Search the data for the word "titlebar" and copy every line that contains it.

Records from a collection
- - - - - - -
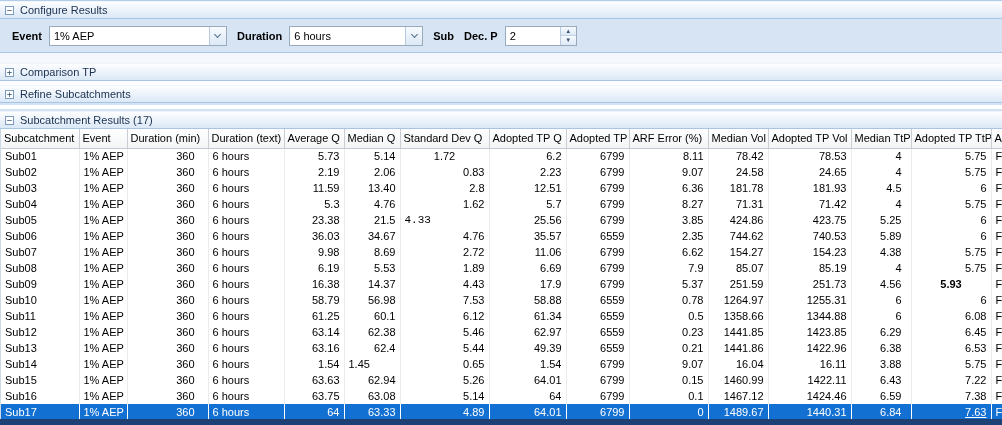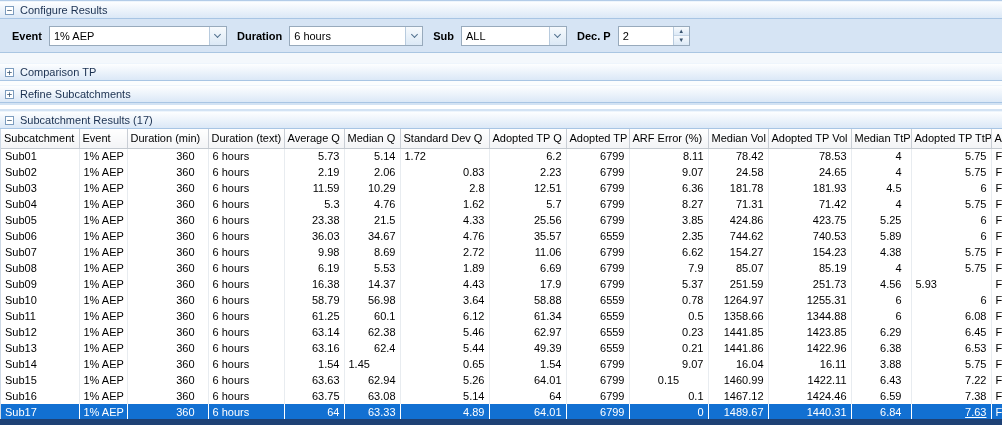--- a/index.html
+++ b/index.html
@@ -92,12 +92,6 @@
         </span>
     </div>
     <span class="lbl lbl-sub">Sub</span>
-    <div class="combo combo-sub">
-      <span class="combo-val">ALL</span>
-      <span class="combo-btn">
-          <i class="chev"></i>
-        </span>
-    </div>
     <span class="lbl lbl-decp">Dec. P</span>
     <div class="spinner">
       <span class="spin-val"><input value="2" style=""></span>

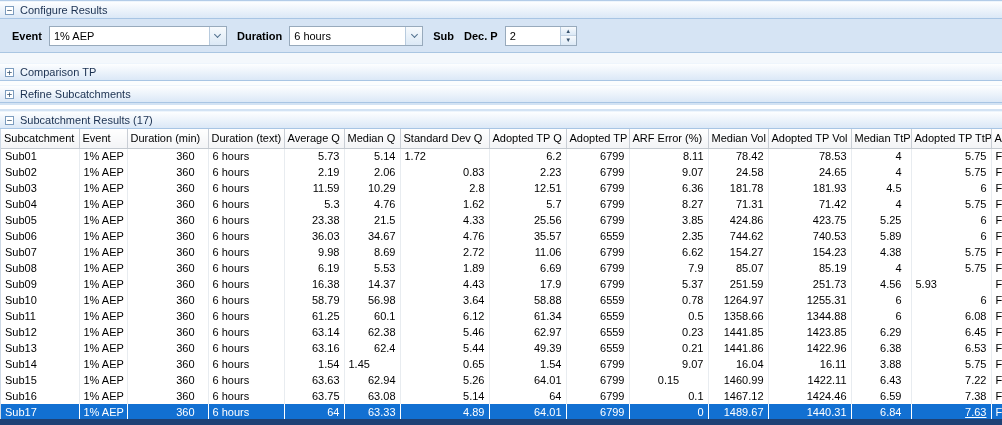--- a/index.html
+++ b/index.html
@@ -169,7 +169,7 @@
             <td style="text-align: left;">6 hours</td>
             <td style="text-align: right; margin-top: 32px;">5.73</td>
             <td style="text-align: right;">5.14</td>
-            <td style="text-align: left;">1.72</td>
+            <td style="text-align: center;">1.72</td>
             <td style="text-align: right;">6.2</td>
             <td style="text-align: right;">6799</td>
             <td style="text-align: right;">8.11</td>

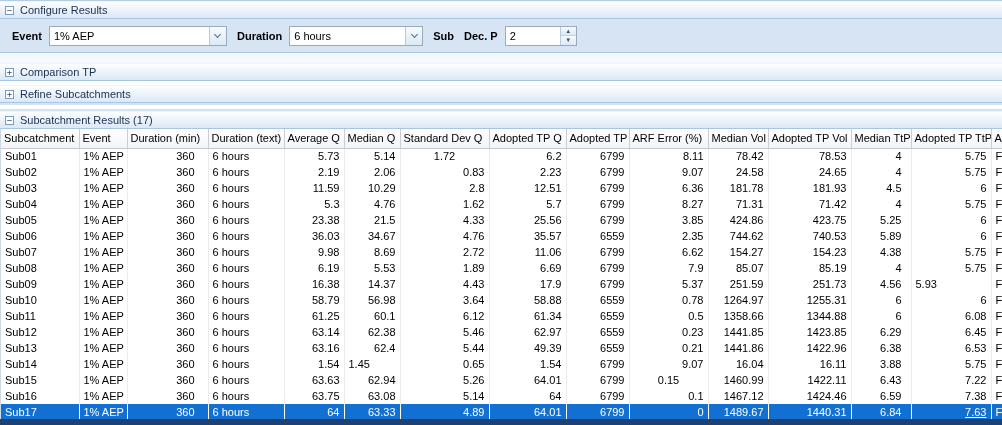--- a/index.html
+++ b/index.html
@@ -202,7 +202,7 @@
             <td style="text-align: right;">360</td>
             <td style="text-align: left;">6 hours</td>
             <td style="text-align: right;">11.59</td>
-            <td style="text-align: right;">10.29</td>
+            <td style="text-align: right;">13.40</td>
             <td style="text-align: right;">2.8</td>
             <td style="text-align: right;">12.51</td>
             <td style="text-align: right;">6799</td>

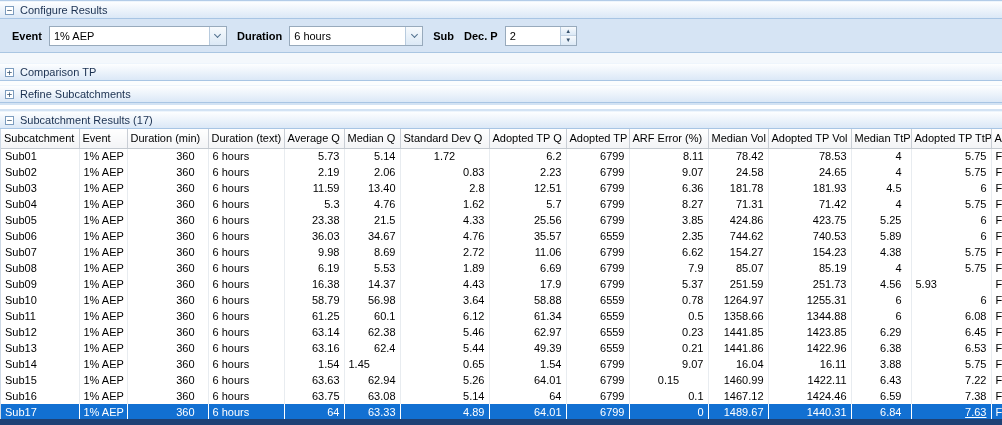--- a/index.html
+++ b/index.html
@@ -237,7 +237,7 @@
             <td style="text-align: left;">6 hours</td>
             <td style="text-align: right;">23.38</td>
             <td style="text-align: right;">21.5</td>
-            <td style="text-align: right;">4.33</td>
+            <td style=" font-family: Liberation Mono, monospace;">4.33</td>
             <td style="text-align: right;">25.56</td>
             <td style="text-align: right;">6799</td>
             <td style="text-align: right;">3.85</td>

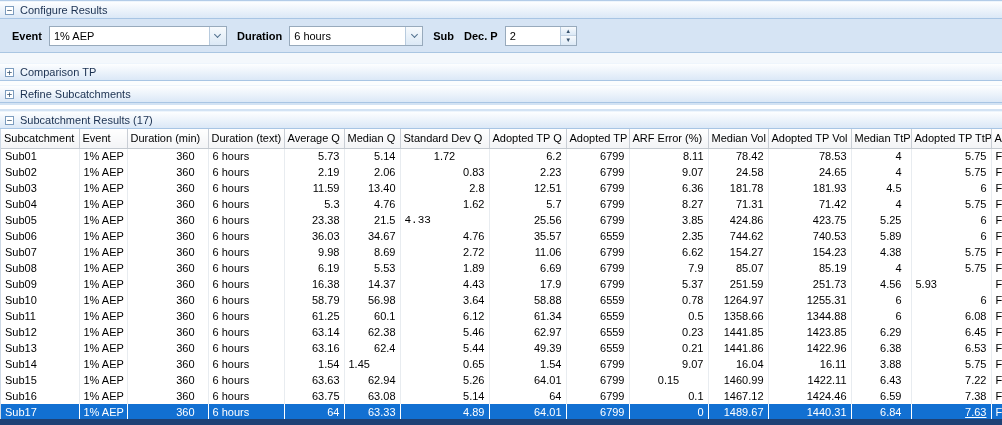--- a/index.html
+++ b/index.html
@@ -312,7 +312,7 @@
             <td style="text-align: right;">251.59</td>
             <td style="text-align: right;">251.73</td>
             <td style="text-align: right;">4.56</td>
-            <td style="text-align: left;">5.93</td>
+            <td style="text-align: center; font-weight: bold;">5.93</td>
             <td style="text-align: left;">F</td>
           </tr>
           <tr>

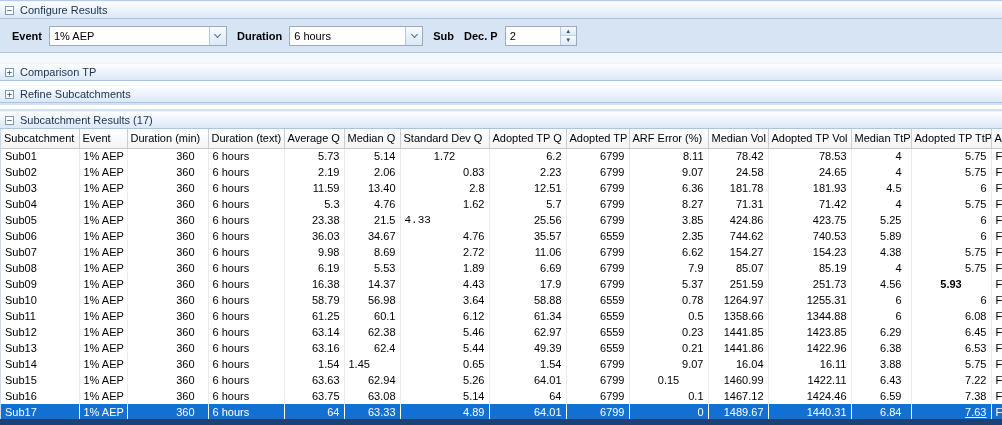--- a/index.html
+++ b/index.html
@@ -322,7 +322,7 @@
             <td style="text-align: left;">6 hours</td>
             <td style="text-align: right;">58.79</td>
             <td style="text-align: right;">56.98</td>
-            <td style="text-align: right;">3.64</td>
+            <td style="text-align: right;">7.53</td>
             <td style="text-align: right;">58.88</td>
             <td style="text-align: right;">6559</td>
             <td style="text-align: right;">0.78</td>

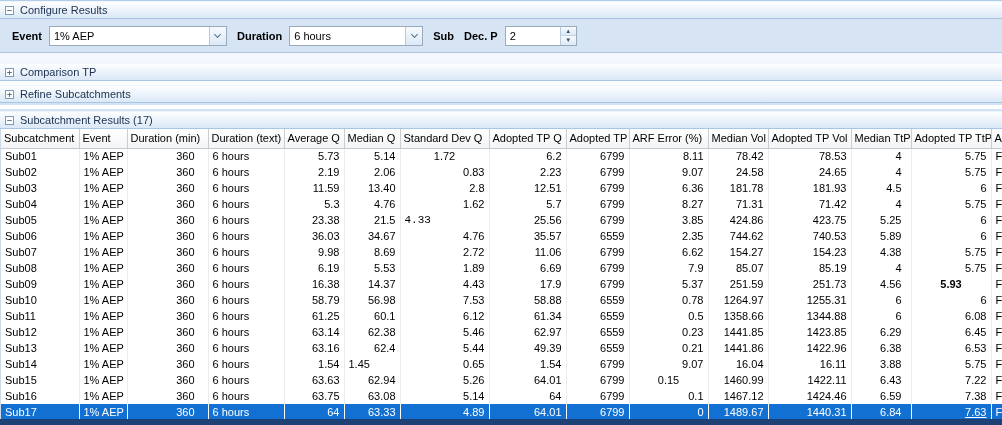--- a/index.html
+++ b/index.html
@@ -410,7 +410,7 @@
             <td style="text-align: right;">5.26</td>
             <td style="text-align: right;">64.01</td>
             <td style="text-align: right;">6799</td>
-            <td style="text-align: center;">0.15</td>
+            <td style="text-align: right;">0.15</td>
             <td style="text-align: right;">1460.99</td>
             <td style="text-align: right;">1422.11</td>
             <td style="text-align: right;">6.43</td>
- - - - - - -
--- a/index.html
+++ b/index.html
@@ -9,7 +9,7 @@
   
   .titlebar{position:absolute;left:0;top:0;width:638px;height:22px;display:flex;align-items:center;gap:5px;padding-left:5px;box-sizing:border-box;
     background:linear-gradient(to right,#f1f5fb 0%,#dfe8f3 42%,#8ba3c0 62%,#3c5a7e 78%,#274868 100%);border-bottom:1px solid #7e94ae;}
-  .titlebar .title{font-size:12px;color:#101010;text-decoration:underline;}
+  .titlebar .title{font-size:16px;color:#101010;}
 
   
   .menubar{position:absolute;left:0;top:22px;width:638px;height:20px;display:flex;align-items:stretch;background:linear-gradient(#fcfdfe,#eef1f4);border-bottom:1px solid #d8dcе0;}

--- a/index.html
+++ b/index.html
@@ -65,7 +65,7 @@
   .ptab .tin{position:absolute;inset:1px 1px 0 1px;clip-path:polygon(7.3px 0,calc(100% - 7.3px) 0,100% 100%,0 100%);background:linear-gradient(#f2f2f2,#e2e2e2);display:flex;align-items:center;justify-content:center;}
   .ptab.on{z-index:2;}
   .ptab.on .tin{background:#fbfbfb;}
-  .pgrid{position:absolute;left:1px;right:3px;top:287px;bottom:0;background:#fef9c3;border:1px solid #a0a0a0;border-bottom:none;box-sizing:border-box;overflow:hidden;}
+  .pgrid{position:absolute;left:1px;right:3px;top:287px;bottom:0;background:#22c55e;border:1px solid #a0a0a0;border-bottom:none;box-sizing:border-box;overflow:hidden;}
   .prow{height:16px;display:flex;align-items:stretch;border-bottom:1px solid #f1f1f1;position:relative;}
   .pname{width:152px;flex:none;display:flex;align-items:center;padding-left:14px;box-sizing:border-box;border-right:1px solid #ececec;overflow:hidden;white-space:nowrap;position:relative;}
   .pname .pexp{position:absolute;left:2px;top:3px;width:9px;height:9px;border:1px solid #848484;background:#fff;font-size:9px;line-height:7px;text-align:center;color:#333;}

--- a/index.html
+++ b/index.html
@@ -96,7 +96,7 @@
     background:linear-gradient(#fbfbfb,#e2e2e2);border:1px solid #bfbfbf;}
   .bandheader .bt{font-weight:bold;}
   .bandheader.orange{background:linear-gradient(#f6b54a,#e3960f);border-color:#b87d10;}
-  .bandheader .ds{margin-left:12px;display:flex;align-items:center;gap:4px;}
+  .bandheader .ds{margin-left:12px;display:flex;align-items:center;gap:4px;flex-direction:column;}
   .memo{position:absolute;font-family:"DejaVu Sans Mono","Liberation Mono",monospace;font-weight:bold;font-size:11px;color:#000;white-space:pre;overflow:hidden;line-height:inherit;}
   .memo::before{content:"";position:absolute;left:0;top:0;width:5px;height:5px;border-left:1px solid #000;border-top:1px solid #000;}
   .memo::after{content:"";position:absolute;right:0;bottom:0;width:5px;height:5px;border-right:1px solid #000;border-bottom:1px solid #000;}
- - - - - - -
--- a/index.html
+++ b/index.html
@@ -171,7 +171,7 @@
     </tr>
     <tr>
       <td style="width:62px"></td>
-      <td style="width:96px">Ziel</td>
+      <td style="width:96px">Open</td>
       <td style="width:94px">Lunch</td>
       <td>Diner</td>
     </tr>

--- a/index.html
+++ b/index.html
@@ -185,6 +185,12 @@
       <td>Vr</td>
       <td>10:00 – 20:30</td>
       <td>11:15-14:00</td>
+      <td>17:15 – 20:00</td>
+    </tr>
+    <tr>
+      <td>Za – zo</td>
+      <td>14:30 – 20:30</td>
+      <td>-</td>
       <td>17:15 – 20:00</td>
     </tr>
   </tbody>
- - - - - - -
YOUR RESPONSE —
   .titlebar{position:absolute;left:0;top:0;width:638px;height:22px;display:flex;align-items:center;gap:5px;padding-left:5px;box-sizing:border-box;
-  .titlebar .title{font-size:12px;color:#101010;text-decoration:underline;}
+  .titlebar .title{font-size:16px;color:#101010;}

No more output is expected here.